Meet Cesar Alves Ferragi
It is such powerful feedback to see how educators and learning designers use, hack and adapt an open-source methodology you created. Cesar, utilizes learning arches to visualise his already huge creative potential and skill to design powerful new programmes. We are proud that he is a Kaospilot learning design alumni and how he epitomize and shares our kaospilot philosophy to make (existing) content exciting, meaningful and transformational personally, practically and professionally.

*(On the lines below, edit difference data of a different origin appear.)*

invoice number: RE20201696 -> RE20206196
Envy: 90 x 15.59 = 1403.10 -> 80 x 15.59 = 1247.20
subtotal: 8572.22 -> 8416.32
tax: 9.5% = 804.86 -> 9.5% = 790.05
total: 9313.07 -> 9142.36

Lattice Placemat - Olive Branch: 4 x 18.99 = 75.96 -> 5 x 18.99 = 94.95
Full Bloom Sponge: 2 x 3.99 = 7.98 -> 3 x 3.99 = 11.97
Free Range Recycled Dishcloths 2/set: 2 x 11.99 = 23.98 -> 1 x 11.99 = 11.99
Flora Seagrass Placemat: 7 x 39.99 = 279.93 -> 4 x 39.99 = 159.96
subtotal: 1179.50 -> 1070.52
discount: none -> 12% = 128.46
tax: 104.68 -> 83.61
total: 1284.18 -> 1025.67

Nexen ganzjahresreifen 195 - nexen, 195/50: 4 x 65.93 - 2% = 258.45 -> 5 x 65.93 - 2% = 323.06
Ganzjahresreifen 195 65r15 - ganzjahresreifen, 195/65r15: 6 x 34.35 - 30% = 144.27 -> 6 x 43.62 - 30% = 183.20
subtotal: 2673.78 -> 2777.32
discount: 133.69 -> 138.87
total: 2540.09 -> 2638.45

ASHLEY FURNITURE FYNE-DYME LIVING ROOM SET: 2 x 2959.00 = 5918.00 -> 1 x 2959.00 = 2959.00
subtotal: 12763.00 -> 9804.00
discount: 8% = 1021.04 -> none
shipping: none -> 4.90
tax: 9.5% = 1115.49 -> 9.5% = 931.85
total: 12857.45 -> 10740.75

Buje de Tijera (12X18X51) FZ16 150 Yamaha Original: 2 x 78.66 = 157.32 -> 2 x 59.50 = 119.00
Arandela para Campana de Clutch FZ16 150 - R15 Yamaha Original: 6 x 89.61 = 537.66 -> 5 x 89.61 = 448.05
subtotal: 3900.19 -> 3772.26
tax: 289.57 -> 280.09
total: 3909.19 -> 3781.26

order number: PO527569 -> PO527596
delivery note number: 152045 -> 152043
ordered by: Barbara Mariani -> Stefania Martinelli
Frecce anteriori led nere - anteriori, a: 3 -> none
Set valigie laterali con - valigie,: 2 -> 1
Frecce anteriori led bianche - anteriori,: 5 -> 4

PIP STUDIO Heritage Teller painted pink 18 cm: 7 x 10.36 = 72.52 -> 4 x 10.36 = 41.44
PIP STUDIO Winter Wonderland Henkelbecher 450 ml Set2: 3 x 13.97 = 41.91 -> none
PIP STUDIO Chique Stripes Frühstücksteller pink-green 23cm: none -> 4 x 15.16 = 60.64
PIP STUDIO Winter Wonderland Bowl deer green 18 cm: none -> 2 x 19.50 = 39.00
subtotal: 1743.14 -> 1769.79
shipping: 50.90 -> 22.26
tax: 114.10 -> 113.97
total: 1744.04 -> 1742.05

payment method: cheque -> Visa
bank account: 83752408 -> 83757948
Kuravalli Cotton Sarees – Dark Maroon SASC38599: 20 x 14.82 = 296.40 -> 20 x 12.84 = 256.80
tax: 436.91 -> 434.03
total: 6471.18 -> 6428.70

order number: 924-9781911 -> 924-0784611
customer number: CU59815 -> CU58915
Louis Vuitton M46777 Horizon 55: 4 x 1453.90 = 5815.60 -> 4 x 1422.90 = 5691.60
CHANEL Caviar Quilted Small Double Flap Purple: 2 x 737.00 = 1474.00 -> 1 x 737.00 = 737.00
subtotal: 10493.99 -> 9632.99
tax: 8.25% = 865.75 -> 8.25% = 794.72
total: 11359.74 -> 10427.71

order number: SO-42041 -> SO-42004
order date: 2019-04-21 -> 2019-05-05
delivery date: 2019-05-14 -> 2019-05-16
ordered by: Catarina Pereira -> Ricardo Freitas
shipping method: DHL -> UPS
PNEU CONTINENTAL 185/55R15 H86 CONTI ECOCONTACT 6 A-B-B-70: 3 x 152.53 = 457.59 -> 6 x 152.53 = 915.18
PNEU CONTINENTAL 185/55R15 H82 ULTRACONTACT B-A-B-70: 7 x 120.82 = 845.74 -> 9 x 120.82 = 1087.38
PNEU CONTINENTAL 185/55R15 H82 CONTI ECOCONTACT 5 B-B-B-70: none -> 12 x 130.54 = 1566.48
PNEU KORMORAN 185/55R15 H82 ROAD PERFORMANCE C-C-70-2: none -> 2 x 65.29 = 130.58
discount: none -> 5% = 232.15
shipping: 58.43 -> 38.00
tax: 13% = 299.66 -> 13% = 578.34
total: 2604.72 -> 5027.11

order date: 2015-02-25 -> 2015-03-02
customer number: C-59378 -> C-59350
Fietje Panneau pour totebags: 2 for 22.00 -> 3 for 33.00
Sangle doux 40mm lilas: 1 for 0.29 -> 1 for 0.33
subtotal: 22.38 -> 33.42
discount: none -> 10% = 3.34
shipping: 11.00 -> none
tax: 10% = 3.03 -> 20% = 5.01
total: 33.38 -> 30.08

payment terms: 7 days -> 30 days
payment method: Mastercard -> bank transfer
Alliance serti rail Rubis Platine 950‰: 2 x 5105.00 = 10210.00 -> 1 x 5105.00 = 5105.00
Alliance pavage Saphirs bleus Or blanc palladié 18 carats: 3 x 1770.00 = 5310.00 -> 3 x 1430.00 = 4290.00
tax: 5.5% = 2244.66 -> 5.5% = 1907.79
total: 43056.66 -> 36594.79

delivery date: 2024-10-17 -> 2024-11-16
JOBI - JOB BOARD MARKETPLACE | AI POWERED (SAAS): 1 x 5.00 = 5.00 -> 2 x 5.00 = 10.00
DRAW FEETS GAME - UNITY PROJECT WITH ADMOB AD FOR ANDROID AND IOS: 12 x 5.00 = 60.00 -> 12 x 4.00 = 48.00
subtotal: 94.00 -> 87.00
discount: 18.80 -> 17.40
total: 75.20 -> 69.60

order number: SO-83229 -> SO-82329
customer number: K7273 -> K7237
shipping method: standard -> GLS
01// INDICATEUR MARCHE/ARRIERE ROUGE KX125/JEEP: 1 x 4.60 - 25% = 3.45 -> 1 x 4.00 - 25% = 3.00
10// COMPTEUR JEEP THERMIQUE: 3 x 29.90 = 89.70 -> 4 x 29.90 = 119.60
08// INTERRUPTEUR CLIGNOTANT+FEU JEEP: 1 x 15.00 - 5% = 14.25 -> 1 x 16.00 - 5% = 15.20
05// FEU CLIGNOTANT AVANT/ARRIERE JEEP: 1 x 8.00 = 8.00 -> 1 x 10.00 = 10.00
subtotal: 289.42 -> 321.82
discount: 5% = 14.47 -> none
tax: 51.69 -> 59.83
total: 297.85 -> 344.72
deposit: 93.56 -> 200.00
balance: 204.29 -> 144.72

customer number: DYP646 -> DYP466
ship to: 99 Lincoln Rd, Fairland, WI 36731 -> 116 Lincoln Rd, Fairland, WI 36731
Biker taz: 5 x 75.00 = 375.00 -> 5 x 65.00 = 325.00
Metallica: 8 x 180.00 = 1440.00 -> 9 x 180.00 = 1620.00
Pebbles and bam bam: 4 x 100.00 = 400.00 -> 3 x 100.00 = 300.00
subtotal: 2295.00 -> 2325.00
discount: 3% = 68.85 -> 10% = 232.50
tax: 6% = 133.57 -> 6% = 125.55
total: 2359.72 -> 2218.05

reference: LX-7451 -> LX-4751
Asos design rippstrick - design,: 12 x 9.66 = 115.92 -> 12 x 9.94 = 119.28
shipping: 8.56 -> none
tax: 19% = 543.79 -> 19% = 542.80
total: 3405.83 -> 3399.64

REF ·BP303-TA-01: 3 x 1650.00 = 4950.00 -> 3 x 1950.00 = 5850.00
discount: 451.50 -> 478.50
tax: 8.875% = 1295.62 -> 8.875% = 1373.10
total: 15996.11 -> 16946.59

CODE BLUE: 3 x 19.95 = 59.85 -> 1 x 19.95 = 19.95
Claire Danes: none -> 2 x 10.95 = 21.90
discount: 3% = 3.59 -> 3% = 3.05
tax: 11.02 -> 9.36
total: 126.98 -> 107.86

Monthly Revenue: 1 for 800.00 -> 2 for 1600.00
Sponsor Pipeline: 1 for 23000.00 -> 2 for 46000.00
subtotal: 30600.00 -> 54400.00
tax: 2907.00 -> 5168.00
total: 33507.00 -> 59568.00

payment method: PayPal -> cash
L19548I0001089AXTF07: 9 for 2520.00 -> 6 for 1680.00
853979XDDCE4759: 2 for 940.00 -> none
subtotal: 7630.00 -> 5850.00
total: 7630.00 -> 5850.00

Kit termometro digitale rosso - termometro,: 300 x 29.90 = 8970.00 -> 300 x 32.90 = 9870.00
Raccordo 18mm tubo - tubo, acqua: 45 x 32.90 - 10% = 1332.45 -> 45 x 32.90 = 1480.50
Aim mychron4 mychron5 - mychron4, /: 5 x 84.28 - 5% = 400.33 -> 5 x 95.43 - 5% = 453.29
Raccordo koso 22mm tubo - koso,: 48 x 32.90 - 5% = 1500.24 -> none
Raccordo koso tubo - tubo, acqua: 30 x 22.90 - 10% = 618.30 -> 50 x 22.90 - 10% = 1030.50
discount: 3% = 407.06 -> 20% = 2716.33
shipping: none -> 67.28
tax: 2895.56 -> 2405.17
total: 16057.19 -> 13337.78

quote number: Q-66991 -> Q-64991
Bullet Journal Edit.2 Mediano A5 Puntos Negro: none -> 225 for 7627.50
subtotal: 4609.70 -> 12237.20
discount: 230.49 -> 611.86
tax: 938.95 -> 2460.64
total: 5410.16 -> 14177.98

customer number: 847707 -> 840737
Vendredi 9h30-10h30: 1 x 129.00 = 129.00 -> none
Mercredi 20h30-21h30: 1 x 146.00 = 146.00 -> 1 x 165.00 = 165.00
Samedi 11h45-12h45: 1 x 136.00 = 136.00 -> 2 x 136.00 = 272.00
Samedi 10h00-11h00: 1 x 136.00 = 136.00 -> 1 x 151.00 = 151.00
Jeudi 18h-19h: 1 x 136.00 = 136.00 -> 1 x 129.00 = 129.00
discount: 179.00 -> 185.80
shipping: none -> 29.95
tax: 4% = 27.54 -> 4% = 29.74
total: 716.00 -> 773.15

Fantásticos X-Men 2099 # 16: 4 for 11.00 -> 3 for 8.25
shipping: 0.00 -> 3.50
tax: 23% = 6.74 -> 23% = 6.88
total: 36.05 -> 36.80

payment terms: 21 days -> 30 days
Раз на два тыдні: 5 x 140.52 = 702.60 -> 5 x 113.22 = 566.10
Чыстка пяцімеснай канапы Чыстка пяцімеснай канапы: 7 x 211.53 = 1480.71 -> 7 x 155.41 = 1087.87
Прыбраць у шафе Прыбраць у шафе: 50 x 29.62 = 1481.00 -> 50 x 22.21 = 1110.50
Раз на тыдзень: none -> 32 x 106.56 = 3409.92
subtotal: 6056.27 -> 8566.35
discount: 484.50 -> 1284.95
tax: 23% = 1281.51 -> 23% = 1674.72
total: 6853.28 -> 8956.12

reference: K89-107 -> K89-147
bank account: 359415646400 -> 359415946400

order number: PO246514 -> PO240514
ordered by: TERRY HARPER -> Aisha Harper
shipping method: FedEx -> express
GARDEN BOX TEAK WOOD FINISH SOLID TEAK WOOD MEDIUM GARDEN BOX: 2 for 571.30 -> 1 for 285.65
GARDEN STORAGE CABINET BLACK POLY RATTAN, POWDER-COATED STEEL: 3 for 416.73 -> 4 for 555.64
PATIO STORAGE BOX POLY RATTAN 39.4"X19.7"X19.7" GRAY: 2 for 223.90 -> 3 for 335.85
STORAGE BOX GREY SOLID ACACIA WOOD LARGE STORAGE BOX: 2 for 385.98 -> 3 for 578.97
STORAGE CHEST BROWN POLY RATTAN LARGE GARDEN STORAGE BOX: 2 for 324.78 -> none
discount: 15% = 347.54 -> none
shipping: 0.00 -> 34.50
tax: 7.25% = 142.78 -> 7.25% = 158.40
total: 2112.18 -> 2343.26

Tell us a bit about yourself
After having gone through a BA in tourism at USP (University of São Paulo) and a BA administration at FGV (Fundação Getulio Vargas), both in Brazil, prof. Idid my master’s and doctorate in Organizational Theory in Japan. There I earned my nickname: from Cesar, I was called Sezare, Sezare- san and, finally, Zare. The nickname has become almost an official name, also because of the meaning of another international experience I had in Ethiopia, whose name Zare means “today”. My international experience and connection with tourism led me to academic work: I managed the internationalization area at ESPM, a renowned Marketing School in São Paulo, where I also taught; traveled dozens of countries in academic research; taught in other countries, such as Holland and France; finally, I took a course at Koaspilot in Denmark and learned more about experiential teaching focused on entrepreneurship pedagogy design. It was there that I learned one of my pedagogical tools: the learning archs, a way of organizing and planning classes and pedagogical programs in a cadenced way and connected to other spaces, such as parallel programs and models of * lifelong learning. *
What are you doing in your professional life?
I teach entrepreneurship in the undergraduate course of tourism at UFSCar (Federal University of São Carlos) and coordinate a postgraduate degree in innovation, the Master in Business Innovation – MBI UFSCar, both in Brazil.
What is important for you in your job?
How and why are you collaborating with Kaospilot?
Simon is a great, generous and relentless soul. I was inspired by his approach connecting education, design and LIFE. (Maybe I already answered part of the question above).
What major learnings would you point out from your experience that have shaped you as a leader and/or a learner?
I consider diversity as an important aspect for innovation. I seek to improve the diversity policies of our postgraduate program, attracting a variety of participants who enrich the processes as mandated by the theory – people with different backgrounds solve problems differently, and when put together, they are much more innovative.
What would would be an example of a learning or an experience from your time at Kaospilot that has been important to you?
How powerful it is when we can work with Character, allowing the emerging future to materialize.
What is your biggest source for inspiration right now?
Inspired by John Dewey, Kurt Lewin, David Kolb, Paulo Freire, Otto Scharmer and Jacques Lacan, prof. Zare is always attentive to the change that begins in contact with the individual purpose of each student. This reflects, for example, in the organization of the MBA program, or rather, MBI, of innovation, in which the professor has started to act in recent years as coordinator: with an audience interested in innovation (in the professor’s words, “an egregore of restless people, enthusiastic innovation professionals who listen to the call to position themselves in the world “), the program has three modules – corporate innovation, innovation via startups and self-innovation, a module focused on self-knowledge, non-violent communication, individual transformation, etc.
What is a piece of advice that you would like to give future leaders and Kaospilot graduates?
Brazilian universities still have very strict rules, not allowing new approaches. I am guided to do differently: to bring students into inner listening efforts. My advice is to promote self-awareness in students. The result? In addition to undergraduate students understanding that entrepreneurship can be for everyone, the MBI program, with its 7 years of existence, already has 24 companies generated, in addition to 30% of students formally reporting changes within companies, or jobs, even before the course ends. With effort and result, I try to show that entrepreneurship is possible, and starts from the inside.